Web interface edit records
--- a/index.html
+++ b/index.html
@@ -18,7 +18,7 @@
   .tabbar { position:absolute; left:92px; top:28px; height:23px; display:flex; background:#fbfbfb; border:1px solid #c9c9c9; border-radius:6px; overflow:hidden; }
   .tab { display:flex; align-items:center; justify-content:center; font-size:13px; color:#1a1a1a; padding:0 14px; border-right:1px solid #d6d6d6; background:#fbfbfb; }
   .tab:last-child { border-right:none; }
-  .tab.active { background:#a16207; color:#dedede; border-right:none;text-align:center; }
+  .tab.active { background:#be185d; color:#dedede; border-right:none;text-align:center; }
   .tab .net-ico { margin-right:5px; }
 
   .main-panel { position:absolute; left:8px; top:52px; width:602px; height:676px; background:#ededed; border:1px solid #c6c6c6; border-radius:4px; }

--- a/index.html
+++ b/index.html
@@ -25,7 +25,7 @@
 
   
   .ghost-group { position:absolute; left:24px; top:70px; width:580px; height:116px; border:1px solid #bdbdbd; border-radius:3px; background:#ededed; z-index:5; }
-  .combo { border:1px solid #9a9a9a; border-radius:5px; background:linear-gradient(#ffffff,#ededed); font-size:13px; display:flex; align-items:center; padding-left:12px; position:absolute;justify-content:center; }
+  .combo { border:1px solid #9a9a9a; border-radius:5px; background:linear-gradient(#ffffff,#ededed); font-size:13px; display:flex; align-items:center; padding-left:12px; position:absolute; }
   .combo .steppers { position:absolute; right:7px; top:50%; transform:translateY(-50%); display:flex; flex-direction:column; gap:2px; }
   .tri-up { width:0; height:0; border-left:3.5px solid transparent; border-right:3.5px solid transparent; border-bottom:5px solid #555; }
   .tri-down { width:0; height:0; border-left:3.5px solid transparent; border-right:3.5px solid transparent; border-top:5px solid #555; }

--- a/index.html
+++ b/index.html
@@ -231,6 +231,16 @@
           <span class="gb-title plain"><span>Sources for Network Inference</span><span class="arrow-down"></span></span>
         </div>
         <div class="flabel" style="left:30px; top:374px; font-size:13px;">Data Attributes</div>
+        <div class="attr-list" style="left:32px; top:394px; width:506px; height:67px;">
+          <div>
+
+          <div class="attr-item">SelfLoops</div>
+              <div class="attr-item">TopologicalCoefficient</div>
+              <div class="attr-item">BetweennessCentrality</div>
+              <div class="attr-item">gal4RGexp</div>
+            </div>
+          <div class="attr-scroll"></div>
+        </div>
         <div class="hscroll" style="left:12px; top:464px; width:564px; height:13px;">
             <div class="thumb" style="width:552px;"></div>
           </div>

▸ **About this task**
Copy out, from the data above, each line where the string "align" is present.

▸ **Result for this exercise**
   .tab { display:flex; align-items:center; justify-content:center; font-size:13px; color:#1a1a1a; padding:0 14px; border-right:1px solid #d6d6d6; background:#fbfbfb; }
-  .tab.active { background:#a16207; color:#dedede; border-right:none;text-align:center; }
+  .tab.active { background:#be185d; color:#dedede; border-right:none;text-align:center; }
-  .combo { border:1px solid #9a9a9a; border-radius:5px; background:linear-gradient(#ffffff,#ededed); font-size:13px; display:flex; align-items:center; padding-left:12px; position:absolute;justify-content:center; }
+  .combo { border:1px solid #9a9a9a; border-radius:5px; background:linear-gradient(#ffffff,#ededed); font-size:13px; display:flex; align-items:center; padding-left:12px; position:absolute; }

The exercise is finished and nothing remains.